Après sept années passées au Tibet et 86 autres ailleurs, l'alpiniste autrichien Heinrich Harrer est décédé samedi dans le sud de l'Autriche. Si l'homme avait multiplié les missions d'exploration aux quatre coins du monde, il devait sa notoriété à un incroyable concours de circonstances qui fit de lui l'insolite précepteur du Dalaï Lama de 1944 à 1951.

Portés à l'écran par Jean-Jacques Annaud en 1997 avec Brad Pitt dans la peau de l'aventurier, ces «Sept ans au Tibet», titre d'un livre mythique publié en 1952, demeurent un témoignage irremplaçable sur l'aristocratie, les traditions culturelles et la vie quotidienne à Lhassa avant l'invasion chinoise.

Avec trois compatriotes, Harrer s'était distingué, le 24 juillet 1938, en réussissant la première ascension du mont Eiger par sa face nord, un sommet de 3970 mètres dans les Alpes bernoises. L'exploit lui vaudra les félicitations du Führer. Et, à en croire des révélations récentes, l'attention de la haute hiérarchie du Reich, qui s'intéresse alors à l'éventuelle filiation des Tibétains avec la race aryenne - la swastika bouddhiste n'est-elle pas devenue la croix gammée?

Engagé dans l'armée allemande, l'alpiniste chevronné que double un patriote dévoué, sinon un nazi convaincu, est chargé en 1939 d'une expédition dans l'Himalaya qui tourne mal. Arrêté par les Britanniques, Harrer est interné. Il parvient, toutefois, à s'en échapper et traverse un Tibet alors interdit aux étrangers pour parvenir à Lhassa, en 1944, au terme d'une folle odyssée.

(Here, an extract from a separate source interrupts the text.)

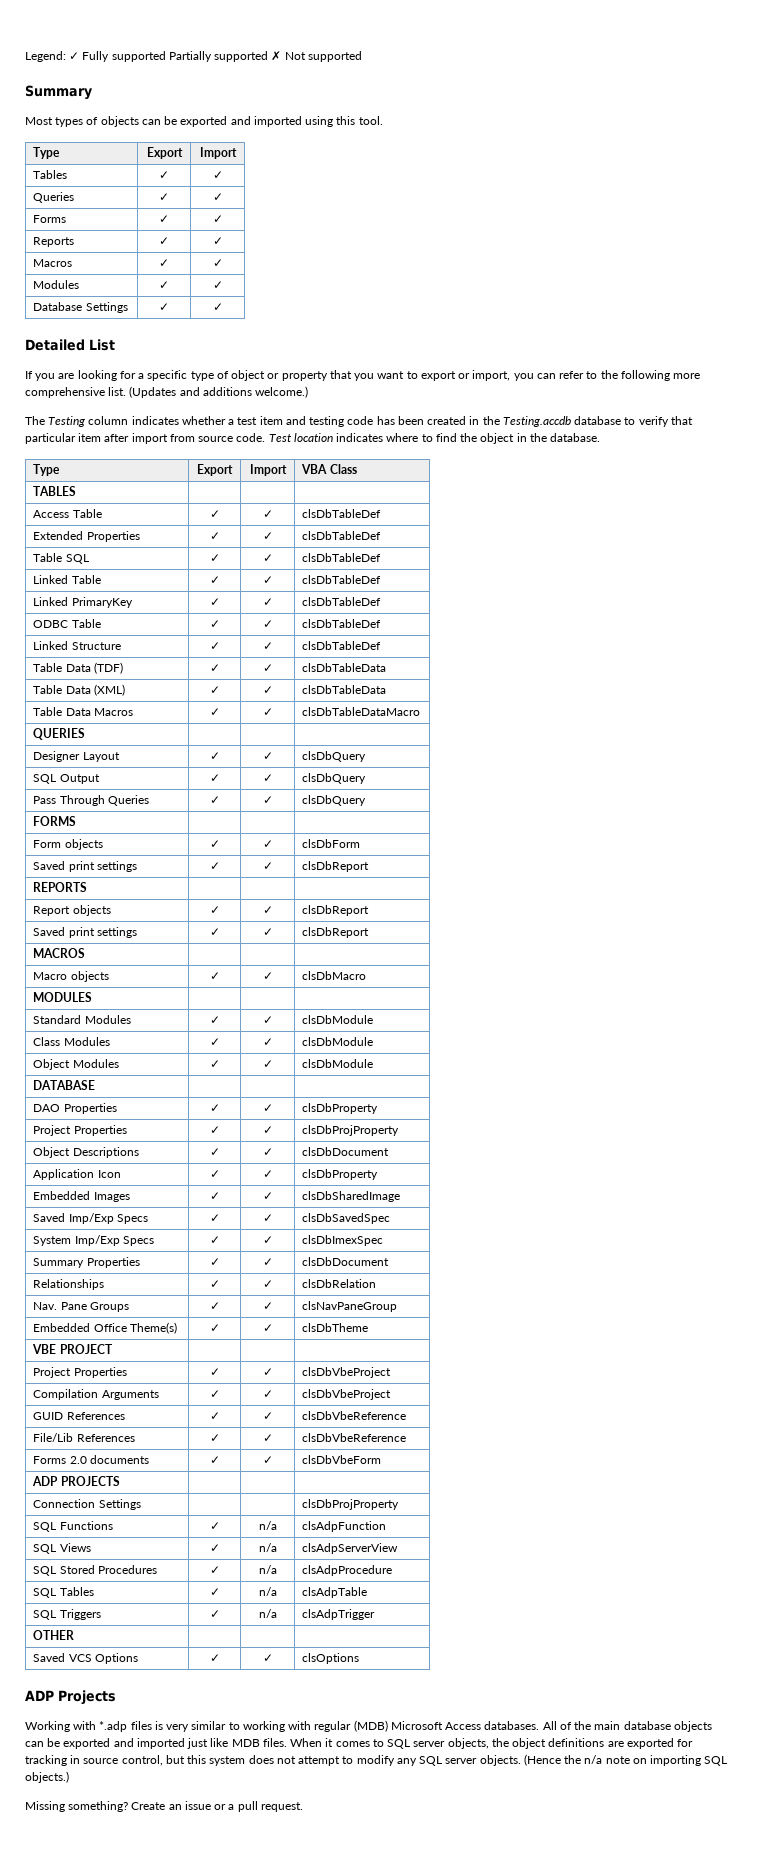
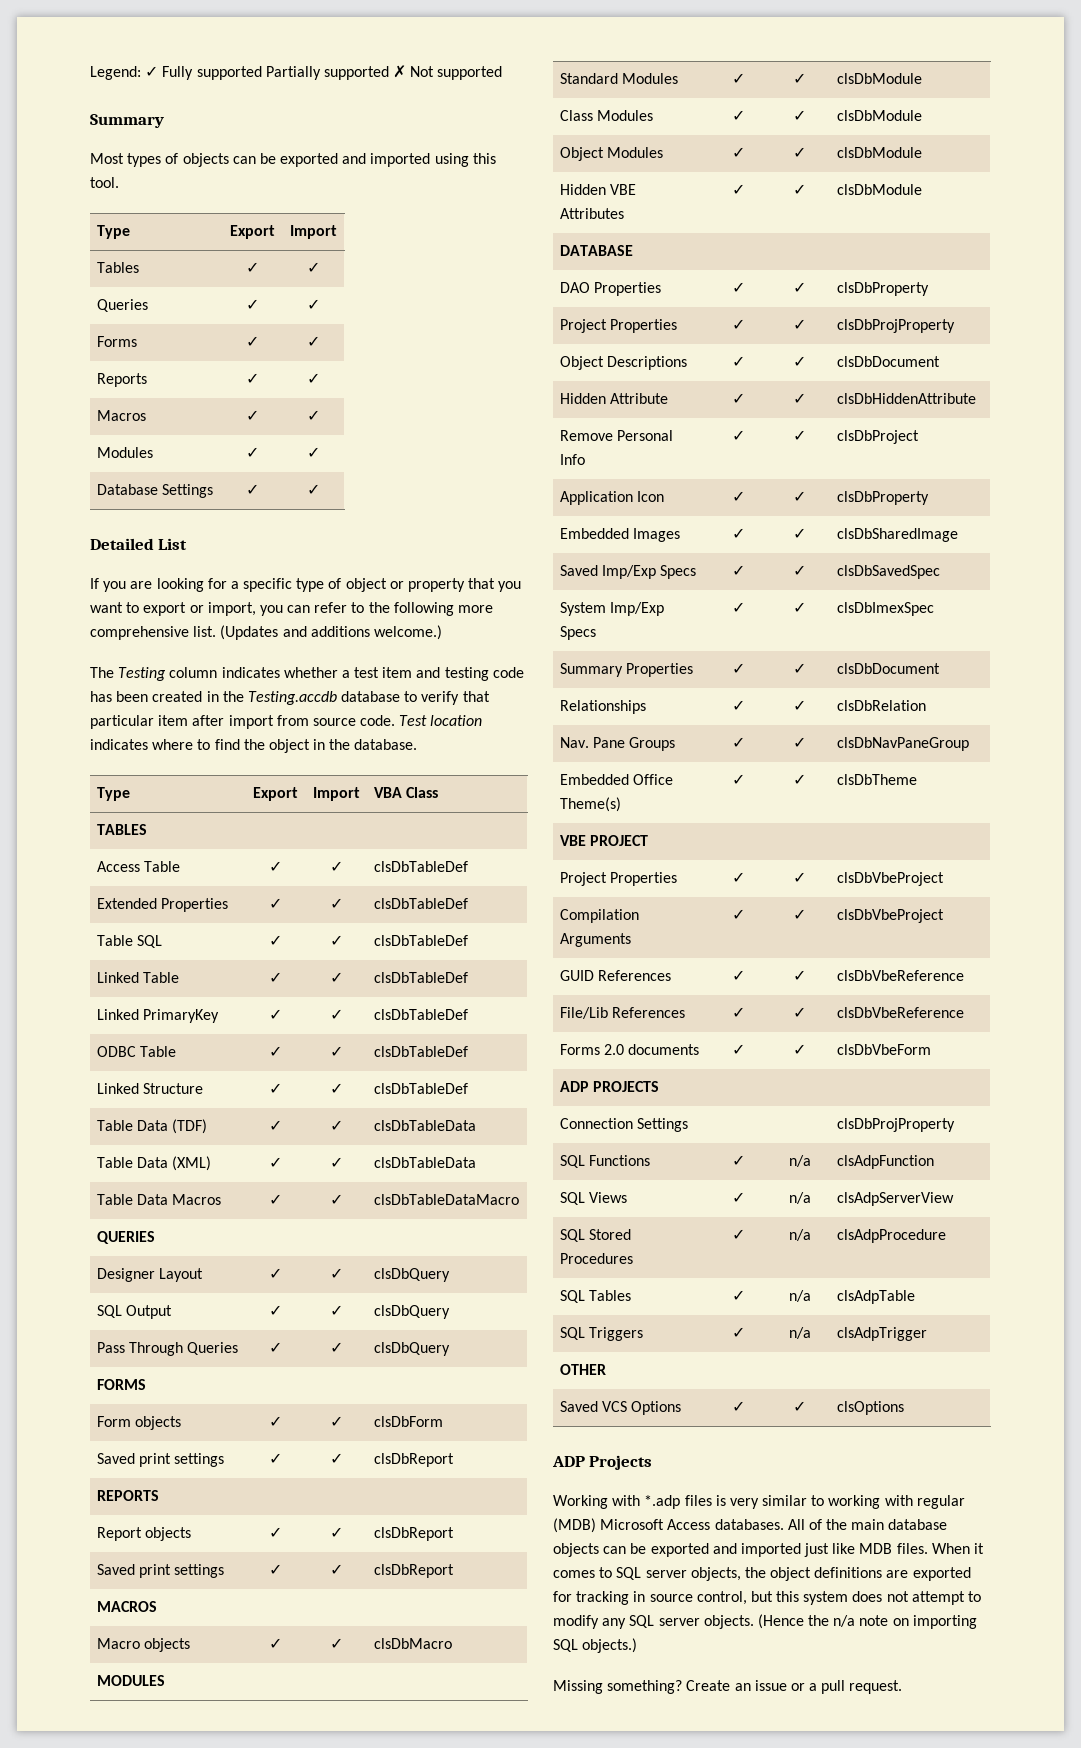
(374, 1063) none -> [559,184,637,195] [559,208,624,219] [732,184,745,195] [793,184,806,195] [836,184,922,195] // Hidden VBE Attributes | ✓ | ✓ | clsDbModule
(390, 1151) none -> [559,393,669,404] [732,393,745,404] [793,393,806,404] [836,393,976,404] [559,430,674,441] [559,454,585,465] [732,430,745,441] [793,430,806,441] [836,430,919,444] // Hidden Attribute | ✓ | ✓ | clsDbHiddenAttribute // Remove Personal Info | ✓ | ✓ | clsDbProject
[302,1301,398,1312] clsNavPaneGroup -> [836,737,969,751] clsDbNavPaneGroup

Contre toute attente, Heinrich Harrer gagne la confiance et bientôt l'amitié d'un Dalaï Lama qui n'a pas dix ans mais est avide de découvrir les merveilles d'une civilisation occidentale totalement inconnue. L'alpiniste s'y emploie. Le triomphe de Mao en Chine et l'arrivée de l'Armée populaire de libération à Lhassa en 1950 auront tôt fait de chasser Harrer du Tibet.

Il s'emploiera alors à raconter ses aventures avant de remonter des expéditions sur le Toit du Monde, au Ladakh, au Sikkim ou au Bhoutan. Il retournera clandestinement au Tibet en 1982. Il le racontera dans «Retour au Tibet», paru en français, comme «Sept ans au Tibet», chez Arthaud.